Au cri de « Mêmes études, même droits », plusieurs centaines de personnes ont manifesté dans une dizaine de villes en France, samedi 1er décembre.

Le 19 novembre dernier, le Premier ministre Édouard Philippe avait annoncé une augmentation vertigineuse des frais d’inscription pour les étudiants étrangers hors Union européenne dans les universités et les grandes écoles. Dès la rentrée prochaine, les 100 000 étudiants non européens paieront des frais d’inscription annuels de 2 770 euros pour la licence, au lieu de 170 aujourd’hui, et de 3 770 euros pour le master et le doctorat (respectivement 243 et 380 euros aujourd’hui). Cette mesure s’appliquera aux étudiants déjà en France s’ils entament un nouveau cycle.

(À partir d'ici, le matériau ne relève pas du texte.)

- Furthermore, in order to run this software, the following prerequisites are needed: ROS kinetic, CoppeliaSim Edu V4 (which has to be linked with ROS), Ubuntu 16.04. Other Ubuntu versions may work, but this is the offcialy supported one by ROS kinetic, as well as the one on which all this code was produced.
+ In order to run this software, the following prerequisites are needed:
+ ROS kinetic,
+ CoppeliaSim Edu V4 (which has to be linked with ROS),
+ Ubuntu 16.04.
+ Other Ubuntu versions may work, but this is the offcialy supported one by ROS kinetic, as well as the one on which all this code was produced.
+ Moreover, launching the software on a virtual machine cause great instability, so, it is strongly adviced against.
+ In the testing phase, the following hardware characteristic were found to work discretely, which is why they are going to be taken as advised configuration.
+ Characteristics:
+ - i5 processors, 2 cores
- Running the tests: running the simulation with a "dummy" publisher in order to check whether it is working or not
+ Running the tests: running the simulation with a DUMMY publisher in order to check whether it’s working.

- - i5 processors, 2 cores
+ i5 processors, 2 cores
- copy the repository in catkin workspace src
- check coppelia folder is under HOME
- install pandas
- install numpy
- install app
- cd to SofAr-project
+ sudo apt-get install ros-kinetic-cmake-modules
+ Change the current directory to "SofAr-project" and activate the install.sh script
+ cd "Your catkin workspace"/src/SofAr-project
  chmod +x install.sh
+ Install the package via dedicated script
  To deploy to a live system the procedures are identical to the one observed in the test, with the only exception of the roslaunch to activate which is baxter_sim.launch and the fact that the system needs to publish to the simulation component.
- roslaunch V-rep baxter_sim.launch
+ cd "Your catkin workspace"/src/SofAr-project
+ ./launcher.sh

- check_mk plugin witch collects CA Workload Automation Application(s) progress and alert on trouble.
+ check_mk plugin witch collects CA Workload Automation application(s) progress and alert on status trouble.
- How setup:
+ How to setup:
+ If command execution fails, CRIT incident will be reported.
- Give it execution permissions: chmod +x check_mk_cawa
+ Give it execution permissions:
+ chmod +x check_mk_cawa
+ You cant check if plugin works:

Le gouvernement a osé présenter cette mesure dans le cadre d’un plan, baptisé « Bienvenue en France », destiné à faire venir 500 000 étudiants étrangers. C’est évidemment aux enfants de riches qu’il souhaite la bienvenue, en multipliant par seize les frais d’inscription. En revanche, cela obligera les moins fortunés à renoncer à des études en France, ou à les interrompre.

Les jeunes originaires d’Afrique du Nord et de l’Ouest, Maroc, Algérie, Tunisie, Sénégal, Côte d’Ivoire, qui représentent actuellement la majorité des étudiants étrangers, seront invités, s’ils ne sont pas fortunés, à rester étudier dans leur pays. Beaucoup d’entre eux ne pourront sans doute pas poursuivre leurs études dès l’an prochain.

En effet le gouvernement a déclaré vouloir faire venir des étudiants de pays non francophones. « Étudiants indiens, russes, chinois seront plus nombreux et devront l’être », a ainsi déclaré Macron en mars dernier, façon d’indiquer que les étudiants du continent africain le seront moins.

Le gouvernement assume son choix au nom du « rayonnement de la France » en ciblant, dans sa campagne « Choose France », uniquement les pays non francophones. De leur côté, les populations des anciennes colonies françaises n’ont pas choisi, mais elles ont dû subir, pendant des décennies, massacres et pillages dans leur chair pour avoir l’insigne privilège d’appartenir à la francophonie. Mais aujourd’hui, le gouvernement compte bien davantage sur le soutien militaire aux dictatures en place, pour y assurer le rayonnement des affaires des Bolloré, Dassault ou Vinci, que sur la présence de leurs étudiants dans les campus de l’Hexagone.